Pengaruh Sosial (Social Influence)

PENGARUH SOSIAL (SOCIAL INFLUENCE)

Pengaruh sosial dapat ditunjukkan dengan bermacam-macam peristiwa, misalnya seorang anak kecil menirukan kakaknya, juri meniru keputusan juri-juri yang lain, anggota gang mematuhi perintah pimpinan gang-nya, dll.. Peristiwa-peristiwa tersebut mengandung dua elemen penting, yaitu : (a) adanya intervensi (campur tangan) seseorang; 
(b) menginduksikan (menyebabkan) pada diri orang lain. Berikut ini kita bahas lima situasi pengaruh sosial yang paling sering dipelajari.

1. Social Facilitation

     Pada tahun 1890, Norman Triplett, seorang psikolog dan penggemar balap sepeda, mengamati bahwa para pembalap ketika sedang bertanding memacu sepedanya lebih kencang dari pada ketika sedang membalap sendirian.

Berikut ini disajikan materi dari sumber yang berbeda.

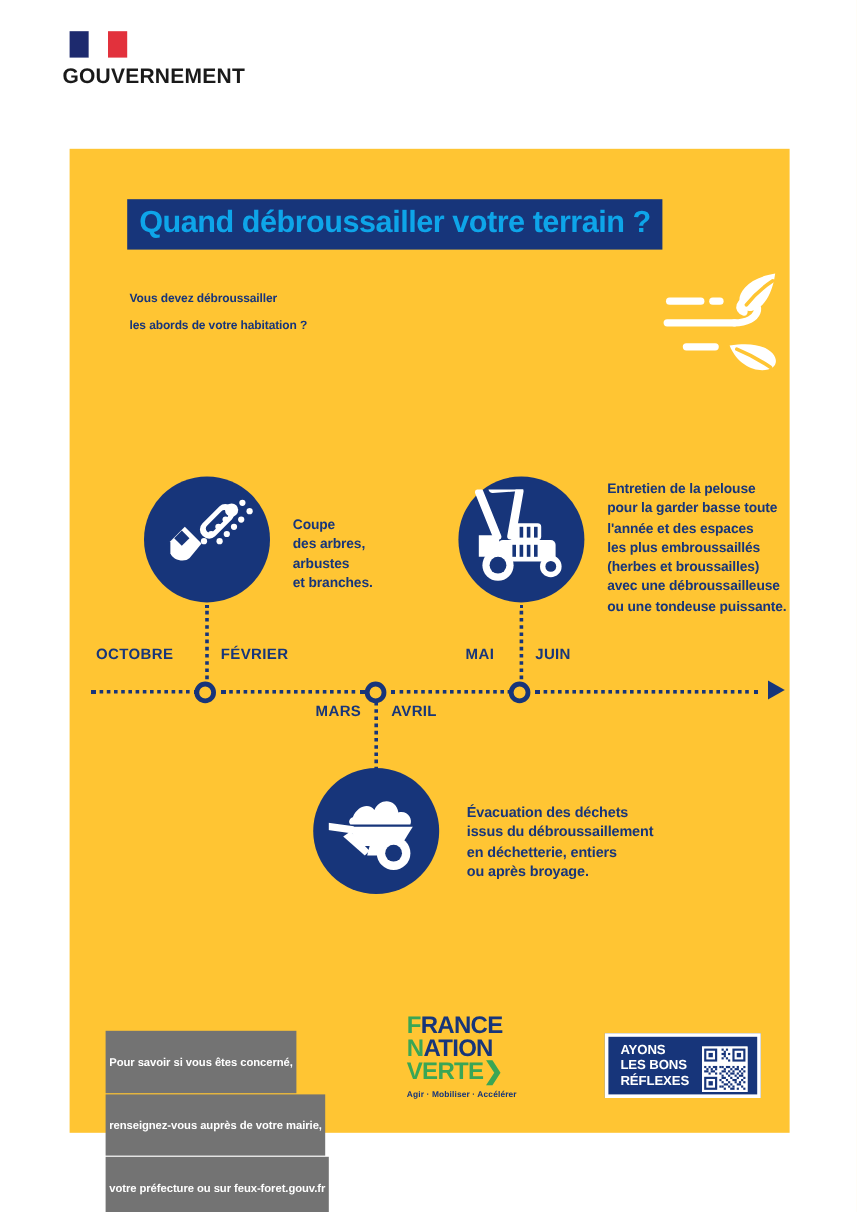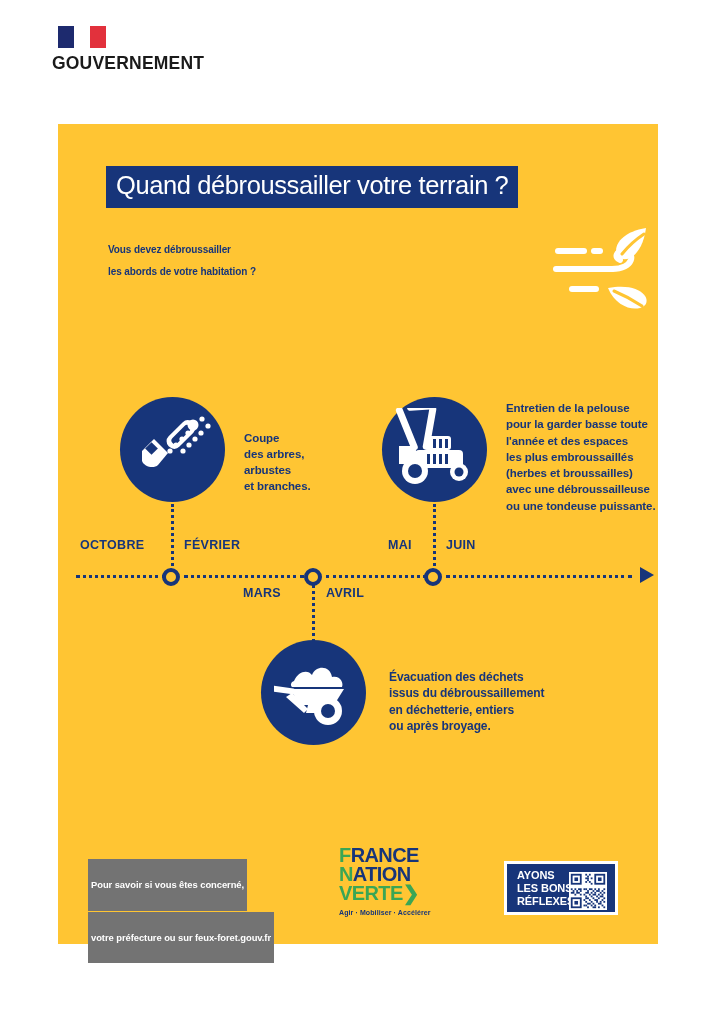--- a/index.html
+++ b/index.html
@@ -58,24 +58,24 @@
     height: 820px;
     background: #ffc533;
   }
 
   
   #title-bar {
     position: absolute;
     left: 48px;
     top: 42px;
     background: #17357a;
-    color: #ffffff;
+    color: #0ea5e9;
     padding: 5px 10px 8px 10px;
     font-size: 25.5px;
-    font-weight: normal;
+    font-weight: bold;
     letter-spacing: -0.4px;
     white-space: nowrap;
   }
 
   
   #subtitle {
     position: absolute;
     left: 50px;
     top: 115px;
     color: #17357a;
@@ -206,21 +206,21 @@
     font-size: 7px;
     font-weight: bold;
     color: #17357a;
     letter-spacing: 0.1px;
   }
 
   #reflexes-badge {
     position: absolute;
     left: 446px;
     top: 737px;
-    width: 114px;
+    width: 130px;
     height: 54px;
     background: #17357a;
     border: 3px solid #ffffff;
     display: flex;
     align-items: center;
     padding-left: 10px;
     box-sizing: border-box;
   }
   #reflexes-text {
     color: #ffffff;
@@ -348,21 +348,21 @@
     <div class="tl-node" style="left:104px;"></div>
     <div class="tl-node" style="left:246px;"></div>
     <div class="tl-node" style="left:366px;"></div>
     <div id="tl-arrow"></div>
   </div>
 
   <div class="tl-label tl-above" style="left:22px;">OCTOBRE</div>
   <div class="tl-label tl-above" style="left:126px;">FÉVRIER</div>
   <div class="tl-label tl-above" style="left:330px;">MAI</div>
   <div class="tl-label tl-above" style="left:388px;">JUIN</div>
-  <div class="tl-label tl-below" style="left:185px;text-align:right;">MARS</div>
+  <div class="tl-label tl-below" style="left:205px;text-align:right;">MARS</div>
   <div class="tl-label tl-below" style="left:268px;">AVRIL</div>
 
   <div class="circle-icon" id="icon-barrow">
     <svg width="80" height="80" viewBox="0 0 80 80">
       <g fill="#ffffff">
         <path d="M20 28 C 24 18, 34 16, 38 22 C 42 12, 56 12, 58 24 C 66 22, 70 30, 68 34 L18 34 C 16 32, 17 29, 20 28 Z"></path>
         <path d="M16 36 L70 36 L60 52 L26 52 Z"></path>
         <rect x="-4" y="34" width="26" height="6" rx="3" transform="rotate(8 9 37)"></rect>
         <path d="M18 40 L34 56 L30 60 L12 44 Z"></path>
         <path d="M34 52 L56 52 L50 60 L32 60 Z"></path>
@@ -374,20 +374,21 @@
 
   <div class="info-text" id="text-evac">
     <div>Évacuation des déchets</div>
     <div>issus du débroussaillement</div>
     <div>en déchetterie, entiers</div>
     <div>ou après broyage.</div>
   </div>
 
   <div id="footer-note">
     <div><span>Pour savoir si vous êtes concerné,</span></div>
+    <div><span>renseignez-vous auprès de votre mairie,</span></div>
     <div><span>votre préfecture ou sur feux-foret.gouv.fr</span></div>
   </div>
 
   <div id="fnv-logo">
     <div class="fnv-row">
       <span class="fnv-g">F</span><span class="fnv-b">RANCE</span>
     </div>
     <div class="fnv-row">
       <span class="fnv-g">N</span><span class="fnv-b">ATION</span>
     </div>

Berdasarkan pengamatan Triplett tersebut, selama bertahun-tahun terdapat anggapan bahwa kehadiran orang lain selalu akan meningkatkan kinerja (performance) seseorang, dan pengaruh kehadiran orang lain tersebut diberi label social fasilitation. 

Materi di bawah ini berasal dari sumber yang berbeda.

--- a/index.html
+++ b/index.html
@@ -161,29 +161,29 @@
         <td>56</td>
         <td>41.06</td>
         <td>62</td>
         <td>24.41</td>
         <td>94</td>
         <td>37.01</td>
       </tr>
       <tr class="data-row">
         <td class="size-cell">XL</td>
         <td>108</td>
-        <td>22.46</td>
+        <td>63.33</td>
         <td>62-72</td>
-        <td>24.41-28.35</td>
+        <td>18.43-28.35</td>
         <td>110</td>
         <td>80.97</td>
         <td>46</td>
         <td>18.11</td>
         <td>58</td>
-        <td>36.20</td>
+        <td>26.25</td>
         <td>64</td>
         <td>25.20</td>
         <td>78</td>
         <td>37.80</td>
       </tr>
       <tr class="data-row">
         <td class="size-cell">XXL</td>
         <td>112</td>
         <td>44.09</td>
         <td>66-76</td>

Namun demikian dari eksperimen-eksperimen yang dilaksanakan kemudian, ternyata muncul kontradiksi-kontradiksi. Misalnya, Floyd Allport (1920-an) dan John F. Dashiell (1930-an) melaporkan bahwa jika subjek eksperimen melakukan respon dengan kecepatan (rate) yang tinggi ketika orang-orang lain hadir, maka kesalahan-kesalahannya juga meningkat. Hasil yang lain diperoleh dari eksperimen yang dilakukan oleh Zajonc (1965) menunjukkan bahwa jika respon yang dominan diperlukan pada saat kehadiran orang-orang lain, maka orang yang terlatih akan meningkat performance-nya pada saat kehadiran orang lain, sedangkan orang yang kurang terlatih akan merosot performance-nya. Contoh untuk teori Zajonc : orang yang sudah terlatih bermain piano, performance-nya lebih baik ketika orang lain hadir; sebaliknya seorang pemula akan lebih banyak membuat kesalahan ketika bermain dalam sebuah konser piano dari pada ketika berlatih di rumah.
Namun demikian disimpulkan bahwa social fasilitation paling sering terjadi jika orang-orang yang hadir terlibat atau  berperan memotivasi orang yang sedang unjuk performance. Sebagai contoh: pelari dalam lomba lari dapat berlari lebih kencang dalam lomba lari karena penonton memberikan dukungan dengan sorak-sorai dan adanya hadiah bagi yang menang.

2. Imitasi (Imitation)

Imitasi adalah menyangkut perubahan perilaku pada orang yang kita amati / FP (Focal Person) yang meniru perilaku orang/sumber yang mengintervensi (agent). Seperti pada social fasilitation, perubahan perilaku itu terjadi tanpa kesengajaan dari pihak agent  untuk mempengaruhi FP.  Contoh Imitasi: anak-anak meniru gaya tokoh idolanya di TV.
Bila efek social fasilitation diukur dengan cara melihat perubahan dalam kecepatan dan kuatnya perilaku atau performance, efek imitasi dapat diukur dengan mengetahui tingkat kesamaan antara perilaku orang yang menjadi model (agent) dan perilaku FP yang kemudian terjadi.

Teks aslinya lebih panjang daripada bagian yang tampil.